# Examples

Following the guide of Cluster Setup, we use **5** machines to build the cluster. Each machine is configured with **FOUR** 3.4GHz CPU processors and memory larger than 8GB. To meet the requirement of memory, one machine with 3.4GHz CPU and 16GB memory is chosen to be the baseline to measure the speedup ratio.

Two datasets *ijcnn1, epsilon* are used to evaluate the performance of PSVM. The training samples' scale ranges from 50k to 400k. The format of data files of these datasets are same with psvm's expected format, so you can directly download them and conduct the experiments without any conversion.

After downloading and decompressing the datasets in $psvm_dir/data/$name, you can train and test by running the following commands:

(Note: 1. the parameter **-n** sets the number of processors specified for execution which should not exceed the total number of your cluster's processors. Otherwise two processes will run on a single processor and training time will be limited by this slowest processor. We have **5** machines with **4** CPU processors, so, we can set **-n 20**. 2. we set **-rank_ratio 1/sqrt(n)**, where n is training sample number.)

```
mkdir -p models/ijcnn1
mpiexec -n 20 -f machinefile ./svm_train -rank_ratio 0.0045 -kernel_type 2 -hyper_parm 1 \
-gamma 0.01 -model_path models/ijcnn1/ data/ijcnn1/ijcnn1
```

```
mkdir -p models/epsilon
mpiexec -n 20 -f machinefile ./svm_train -rank_ratio 0.001 -kernel_type 2 -hyper_parm 1 \
-gamma 0.01 -model_path models/epsilon/ data/epsilon/epsilon_normalized
```

`mpiexec -n 20 -f machinefile ./svm_predict -model_path models/ijcnn1/ data/ijcnn1/ijcnn1.t`

```
mpiexec -n 20 -f machinefile ./svm_predict -model_path models/epsilon/ \
data/epsilon/epsilon_normalized.t
```

The running time, memory and accuracy of PSVM are reported in the following tables.
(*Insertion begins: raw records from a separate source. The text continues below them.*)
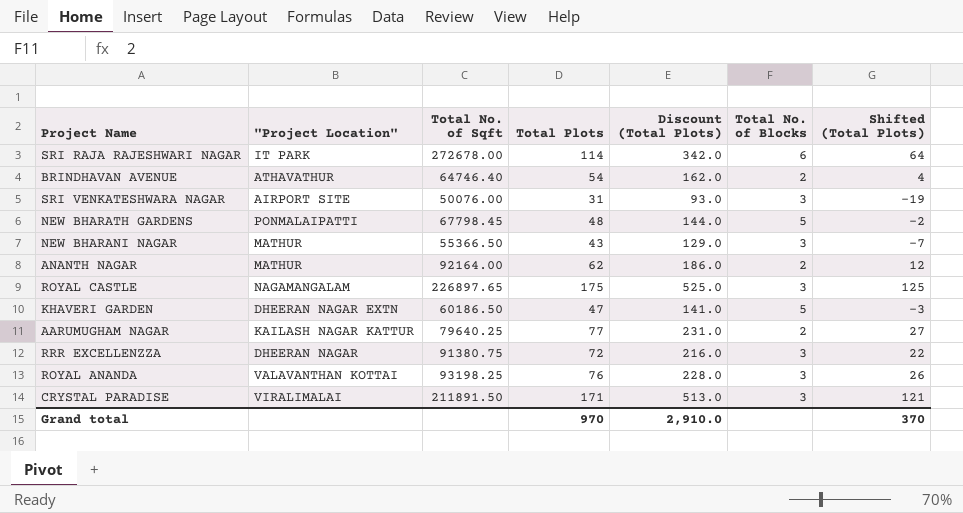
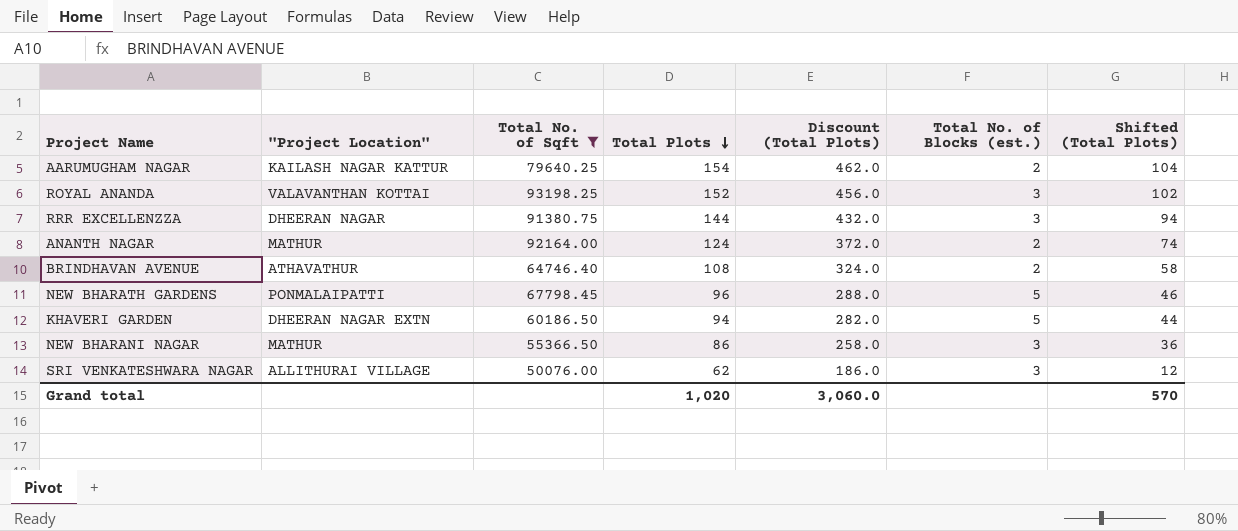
filter: none -> Total No. of Sqft <= 93198.25
row order: none -> Total Plots descending
column name: Total No. of Blocks -> Total No. of Blocks (est.)
AARUMUGHAM NAGAR | Total Plots: 77 -> 154
AARUMUGHAM NAGAR | Discount (Total Plots): 231.0 -> 462.0
AARUMUGHAM NAGAR | Shifted (Total Plots): 27 -> 104
ROYAL ANANDA | Total Plots: 76 -> 152
ROYAL ANANDA | Discount (Total Plots): 228.0 -> 456.0
ROYAL ANANDA | Shifted (Total Plots): 26 -> 102
RRR EXCELLENZZA | Total Plots: 72 -> 144
RRR EXCELLENZZA | Discount (Total Plots): 216.0 -> 432.0
RRR EXCELLENZZA | Shifted (Total Plots): 22 -> 94
ANANTH NAGAR | Total Plots: 62 -> 124
ANANTH NAGAR | Discount (Total Plots): 186.0 -> 372.0
ANANTH NAGAR | Shifted (Total Plots): 12 -> 74
BRINDHAVAN AVENUE | Total Plots: 54 -> 108
BRINDHAVAN AVENUE | Discount (Total Plots): 162.0 -> 324.0
BRINDHAVAN AVENUE | Shifted (Total Plots): 4 -> 58
NEW BHARATH GARDENS | Total Plots: 48 -> 96
NEW BHARATH GARDENS | Discount (Total Plots): 144.0 -> 288.0
NEW BHARATH GARDENS | Shifted (Total Plots): -2 -> 46
KHAVERI GARDEN | Total Plots: 47 -> 94
KHAVERI GARDEN | Discount (Total Plots): 141.0 -> 282.0
KHAVERI GARDEN | Shifted (Total Plots): -3 -> 44
NEW BHARANI NAGAR | Total Plots: 43 -> 86
NEW BHARANI NAGAR | Discount (Total Plots): 129.0 -> 258.0
NEW BHARANI NAGAR | Shifted (Total Plots): -7 -> 36
SRI VENKATESHWARA NAGAR | "Project Location": AIRPORT SITE -> ALLITHURAI VILLAGE
SRI VENKATESHWARA NAGAR | Total Plots: 31 -> 62
SRI VENKATESHWARA NAGAR | Discount (Total Plots): 93.0 -> 186.0
SRI VENKATESHWARA NAGAR | Shifted (Total Plots): -19 -> 12
Grand total | Total Plots: 970 -> 1,020
Grand total | Discount (Total Plots): 2,910.0 -> 3,060.0
Grand total | Shifted (Total Plots): 370 -> 570

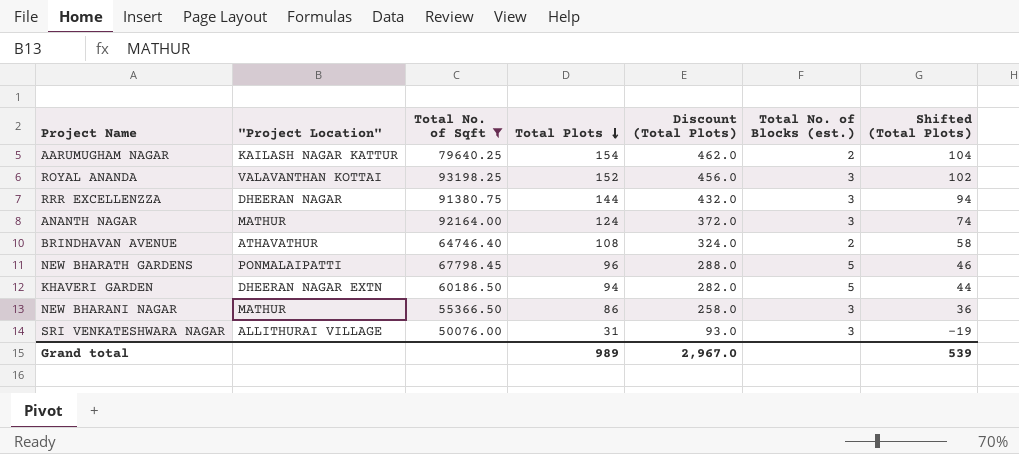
ANANTH NAGAR | Total No. of Blocks (est.): 2 -> 3
SRI VENKATESHWARA NAGAR | Total Plots: 62 -> 31
SRI VENKATESHWARA NAGAR | Discount (Total Plots): 186.0 -> 93.0
SRI VENKATESHWARA NAGAR | Shifted (Total Plots): 12 -> -19
Grand total | Total Plots: 1,020 -> 989
Grand total | Discount (Total Plots): 3,060.0 -> 2,967.0
Grand total | Shifted (Total Plots): 570 -> 539

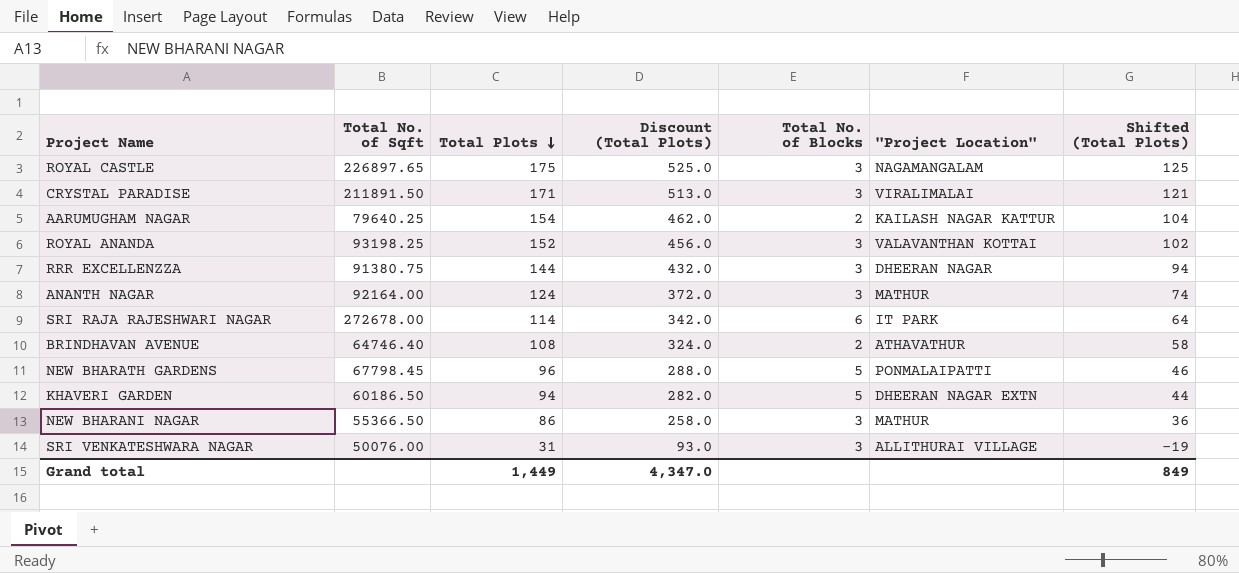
filter: Total No. of Sqft <= 93198.25 -> none
column name: Total No. of Blocks (est.) -> Total No. of Blocks
column "Project Location" | position: 2 -> 6
Grand total | Total Plots: 989 -> 1,449
Grand total | Discount (Total Plots): 2,967.0 -> 4,347.0
Grand total | Shifted (Total Plots): 539 -> 849

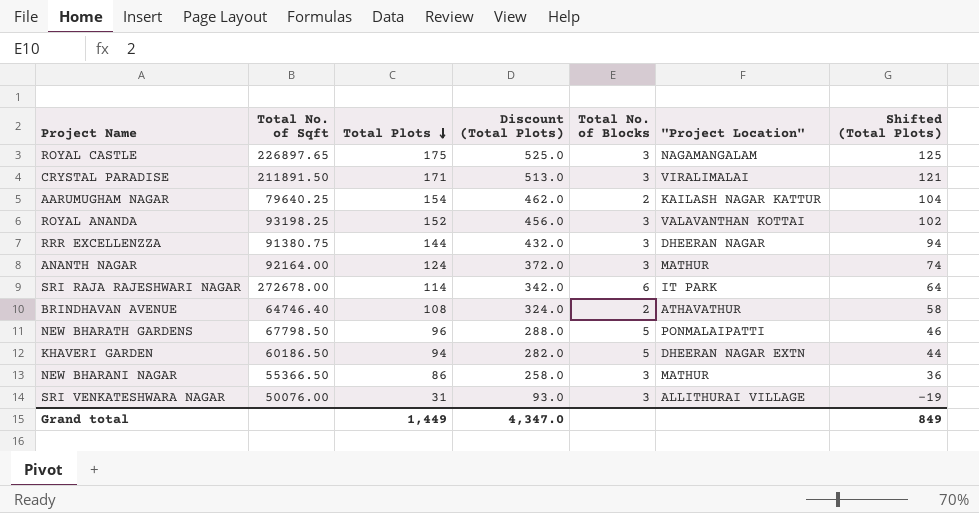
NEW BHARATH GARDENS | Total No. of Sqft: 67798.45 -> 67798.50

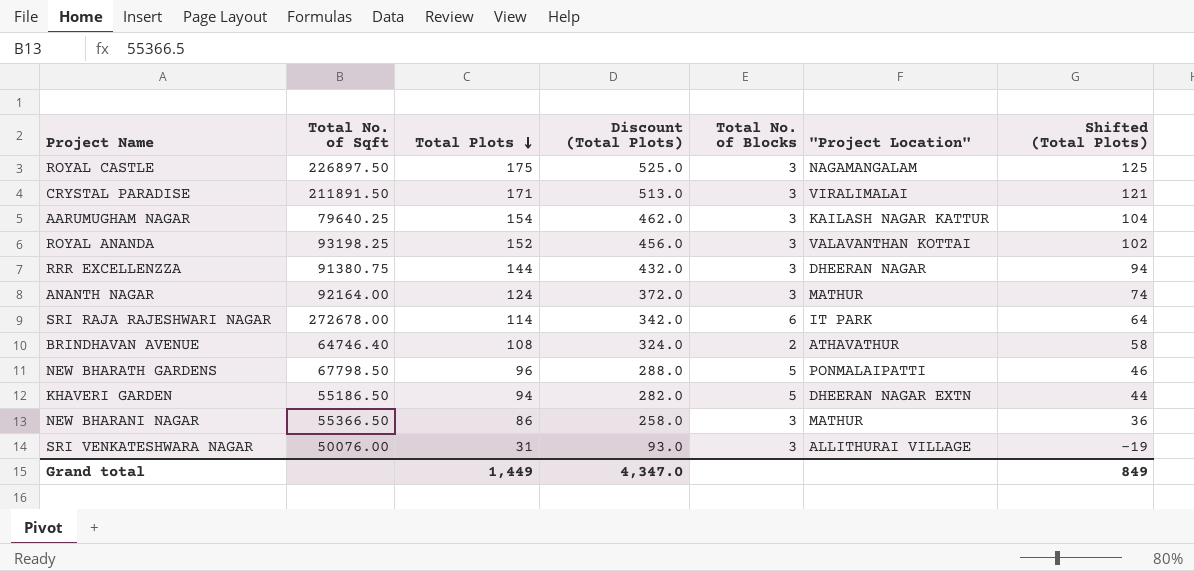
ROYAL CASTLE | Total No. of Sqft: 226897.65 -> 226897.50
AARUMUGHAM NAGAR | Total No. of Blocks: 2 -> 3
KHAVERI GARDEN | Total No. of Sqft: 60186.50 -> 55186.50

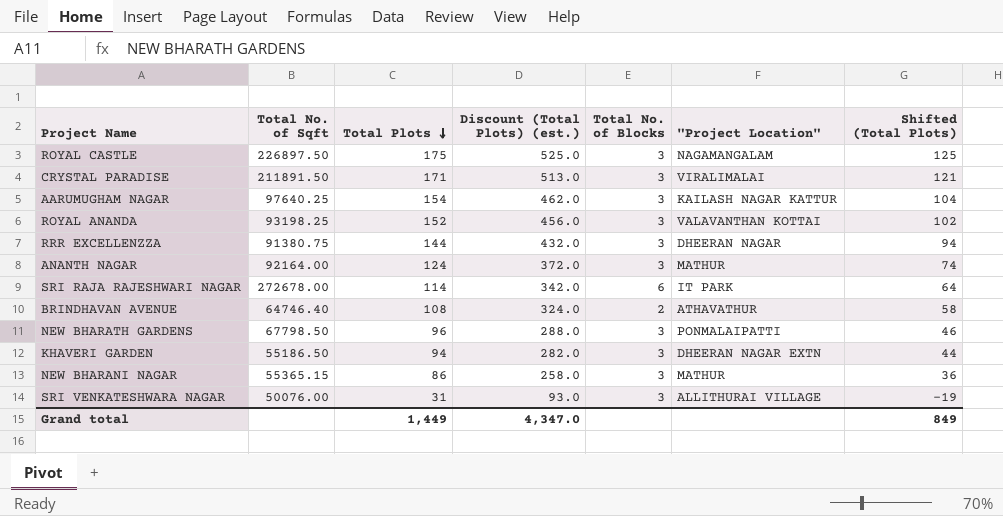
column name: Discount (Total Plots) -> Discount (Total Plots) (est.)
AARUMUGHAM NAGAR | Total No. of Sqft: 79640.25 -> 97640.25
NEW BHARATH GARDENS | Total No. of Blocks: 5 -> 3
KHAVERI GARDEN | Total No. of Blocks: 5 -> 3
NEW BHARANI NAGAR | Total No. of Sqft: 55366.50 -> 55365.15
The performance of LIBSVM[1] is reported for reference, with c=1, g=0.01.

training(49,990) | testing(91,701) | ||||||
---|---|---|---|---|---|---|---|

algorithm(machines) | time(s) | speedup | mem(MB) | time(s) | speedup | mem(MB) | accuracy |

LIBSVM(1) | 45 | - | 117 | 34 | - | 2.3 | 0.9066 |

PSVM(1) | 68 | 1 | 124 | 36 | 1 | 23 | 0.9053 |

PSVM(5) | 6.8 | 10 | 22 | 4.1 | 9 | 52 | 0.9053 |

Note: we sorted the datafile of ijcnn1 to make the samples with label -1 followed by the samples with label 1. With models trained on the original datafile, the predicting accuracy of PSVM(5) is 18% less than PSVM(1): 74% and 92%. Sorted samples make sure that each processor can get training subset with the same distribution of the universal set. Otherwise, different distributions may effect the performance of parallel PSVM.
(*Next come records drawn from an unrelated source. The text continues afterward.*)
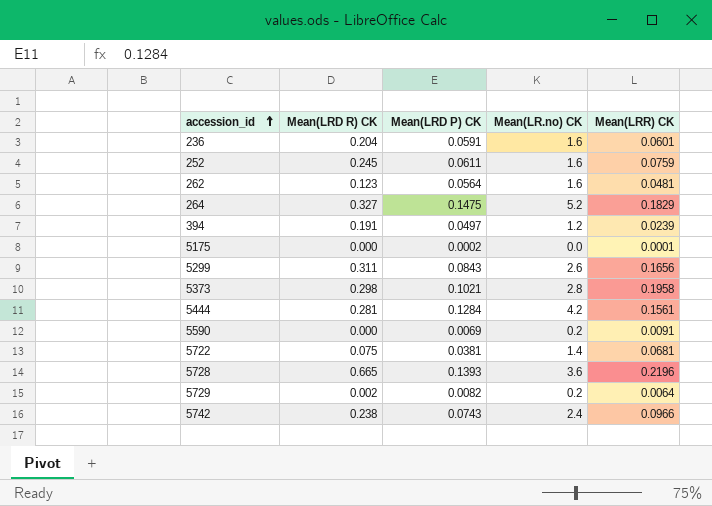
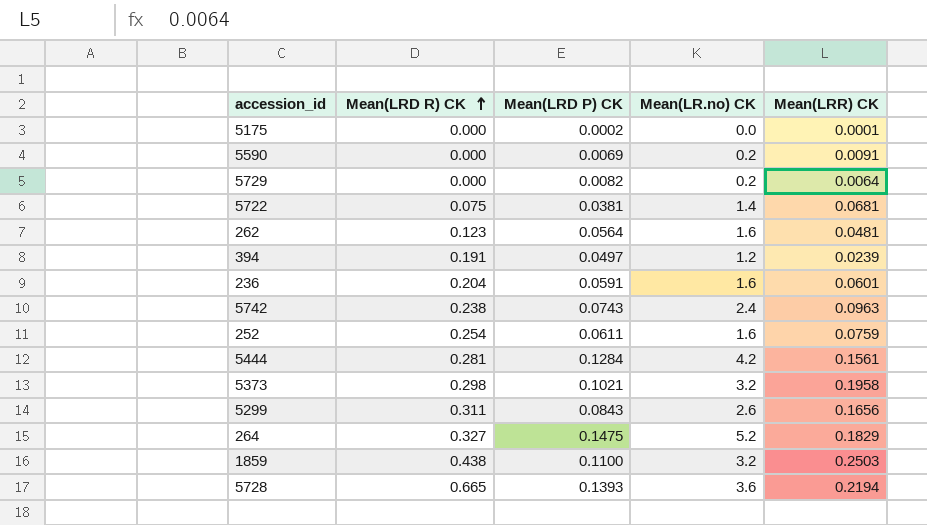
row order: accession_id ascending -> Mean(LRD R) CK ascending
5729 | Mean(LRD R) CK: 0.002 -> 0.000
5742 | Mean(LRR) CK: 0.0966 -> 0.0963
252 | Mean(LRD R) CK: 0.245 -> 0.254
5373 | Mean(LR.no) CK: 2.8 -> 3.2
row 1859: none -> 0.438 | 0.1100 | 3.2 | 0.2503
5728 | Mean(LRR) CK: 0.2196 -> 0.2194

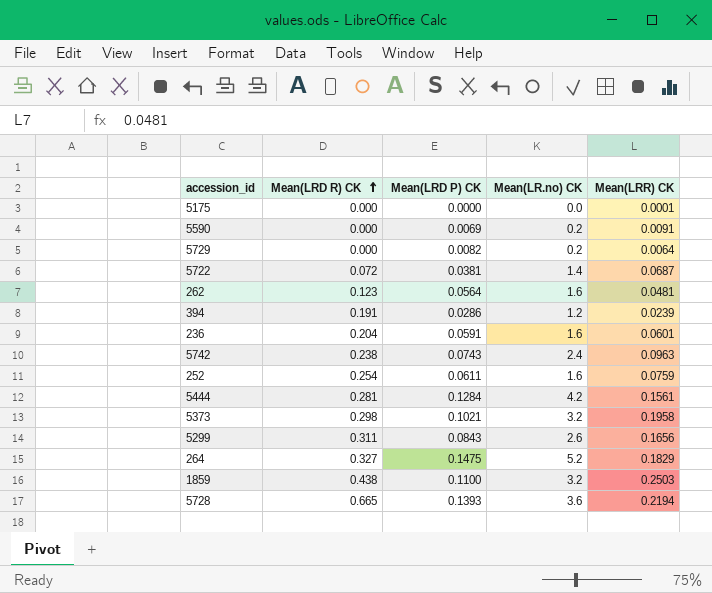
5175 | Mean(LRD P) CK: 0.0002 -> 0.0000
5722 | Mean(LRD R) CK: 0.075 -> 0.072
5722 | Mean(LRR) CK: 0.0681 -> 0.0687
394 | Mean(LRD P) CK: 0.0497 -> 0.0286

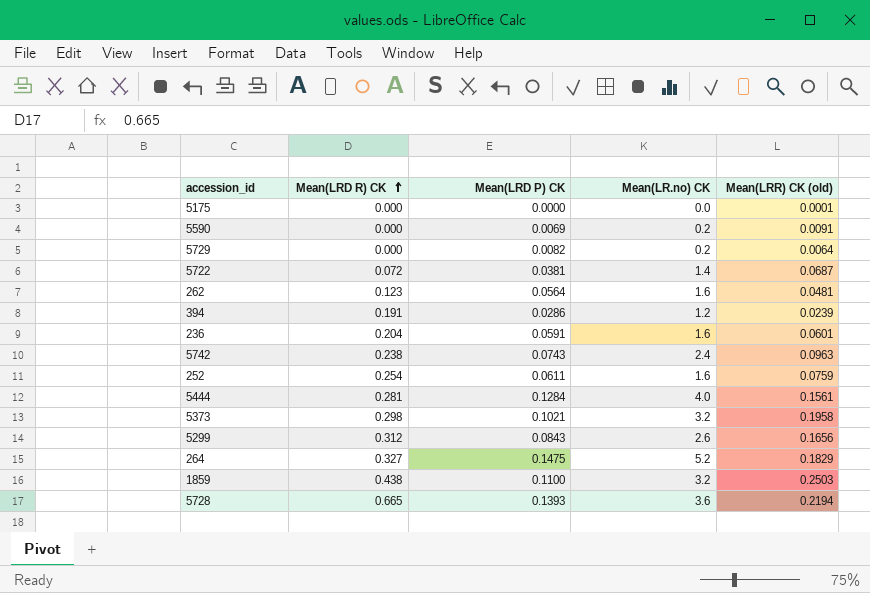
column name: Mean(LRR) CK -> Mean(LRR) CK (old)
5444 | Mean(LR.no) CK: 4.2 -> 4.0
5299 | Mean(LRD R) CK: 0.311 -> 0.312

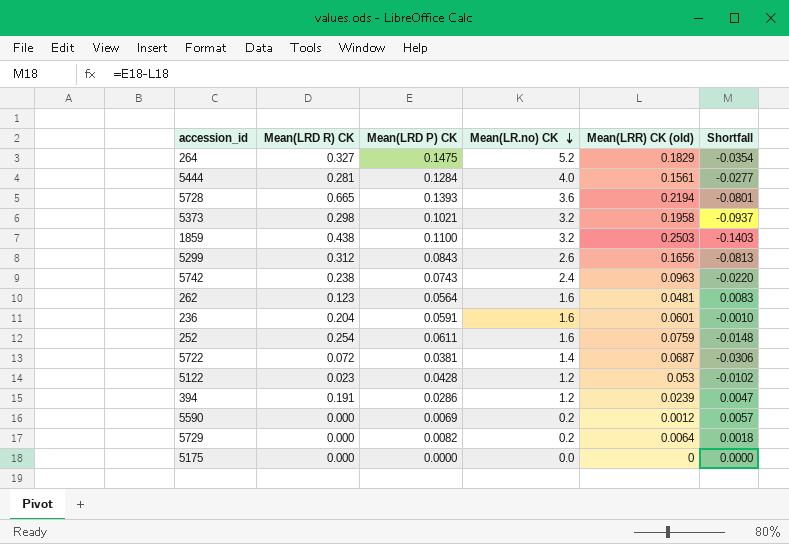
row order: Mean(LRD R) CK ascending -> Mean(LR.no) CK descending
column Shortfall | formula: none -> [Mean(LRD P) CK] - [Mean(LRR) CK (old)]
row 5122: none -> 0.023 | 0.0428 | 1.2 | 0.053 | -0.0102
5590 | Mean(LRR) CK (old): 0.0091 -> 0.0012
5175 | Mean(LRR) CK (old): 0.0001 -> 0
training(400k) | testing(100k) | ||||||
---|---|---|---|---|---|---|---|

algorithm(machines) | time(s) | speedup | mem(MB) | time(s) | speedup | mem(MB) | accuracy |

LIBSVM(1) | 225240 | - | 12385 | 50967 | - | 6914 | 0.8856 |

PSVM(1) | 3537 | 1 | 16384 | 73160 | 1 | 16384 | 0.8624 |

PSVM(5) | 653 | 5 | 4495 | 9981 | 7 | 2470 | 0.8627 |

Note: if using bigger rank_ratio, you can get models with more accuracy but in longer time. For example, the accuracy of PSVM(5) is 0.8855 when we set rank_ratio = 0.005, and training/testing time is 5137s/7979s.